Crayford is a town and electoral ward located in south-east London, England within the London Borough of Bexley. It lies east of Bexleyheath and north west of Dartford. Crayford is in the historic county of Kent. The settlement developed around a ford over the river Cray, that is no longer used.

History

Lion remains from Crayford; dated to the Palaeolithic

An Iron Age settlement existed in the vicinity of the present St Paulinus Church between the Julian and Claudian invasions of Britain, from roughly 30 BC to AD 40. Roman ruins have been discovered and Crayford is one of several places proposed as the site of Noviomagus, a place mentioned in the Antonine Itinerary as being on the Roman equivalent of the later Watling Street. Crayford is also plausible as the site of the bloody battle of Crecganford ("Creeksford") in 457 in which Hengist defeated Vortimer to become the supreme sovereign of Kent.[2][3] The Anglo-Saxon Chronicle written around 400 years later describes how Hengist and Æsc defeated the "Brettas" at that battle.

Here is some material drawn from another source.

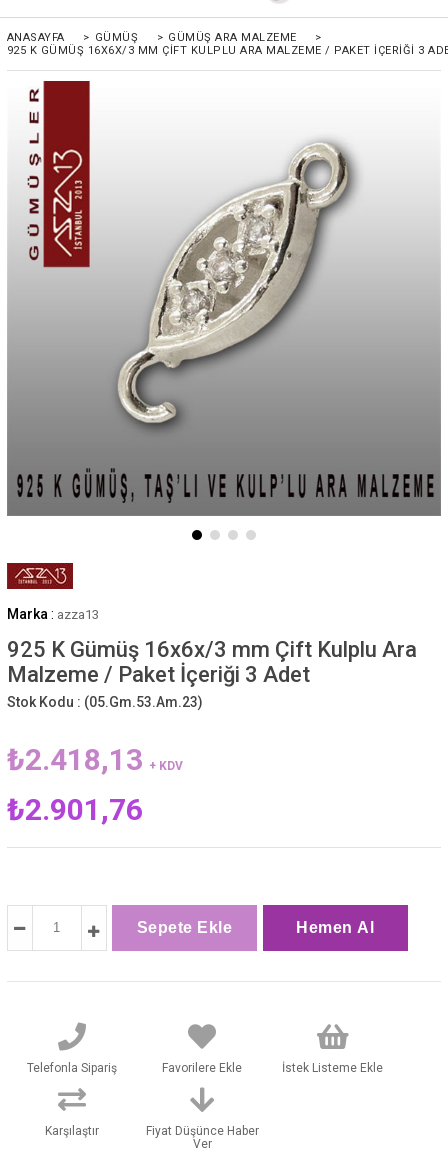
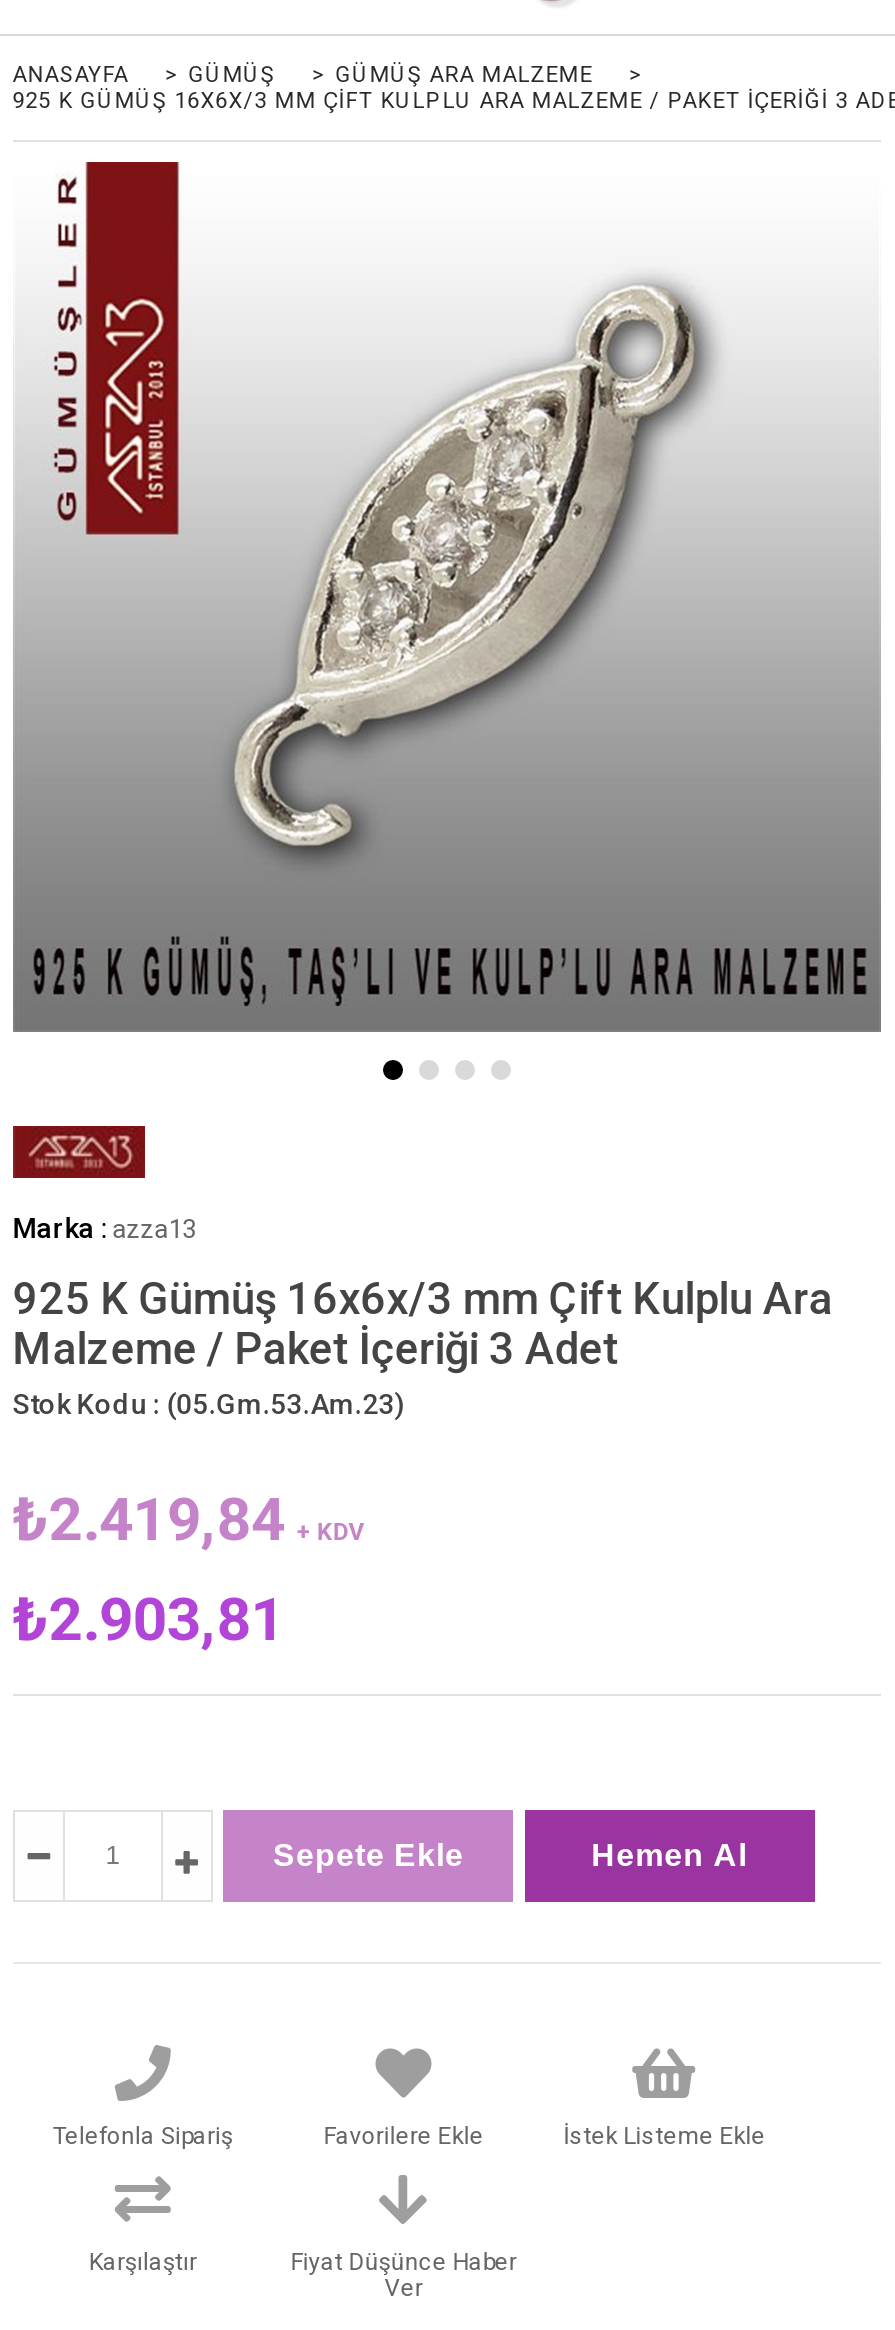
[7,742,183,776] ₺2.418,13 + KDV -> [12,1483,364,1553] ₺2.419,84 + KDV
[7,792,143,826] ₺2.901,76 -> [12,1583,284,1653] ₺2.903,81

Crayford is mentioned in the Domesday Book, which was compiled just prior to 1086, as a settlement within the Hundred of Litlelee with a church, three mills, and a relatively large population of 27 regular householders (villeins) and 2 smallholders. Its overlord was not a private individual or the king but Christ Church, Canterbury.[4]

As a (civil/combined) parish (before 1920) it included the hamlets of Northend, Perry Street and Slade Green which lie to the north. In 1831, the population of the parish was 2022 people.[5] For centuries it was strongly associated with brick-making, the printing of silk scarves, ties and calico cloths, and for a short period carpet-making.

Crayford Manor House, reconstructed in 1816
1887 photograph of May Place

There were two main Manor Houses in the area during the Middle Ages, Newbery Manor on the site of what is now Crayford Manor House, and Howbury Manor next to Slade Green. Roger Apylton had served Kings Henry V and Henry VI as auditor, and resided at Marshalls Court, Crayford. Late in the reign of Elizabeth I Henry Partich sold Newbery Manor to Henry Apylton of Marshalls Court, and Apylton built May Place close by.[6]Hall Place, which lies alongside the River Cray, was built for Lord Mayor of the City of London Sir John Champneis in around 1537. There was also an Iron Mill, which was later replaced by a saw mill (in 1765), which produced the timber for the floor of Buckingham Palace.[5] In 1551 Francis Goldsmith bought a 'Great tenement called The Place' next to the bridge in Crayford, and between 1556 and 1586 purchased substantial amounts of local farmland and the Old Bell Public House.[7]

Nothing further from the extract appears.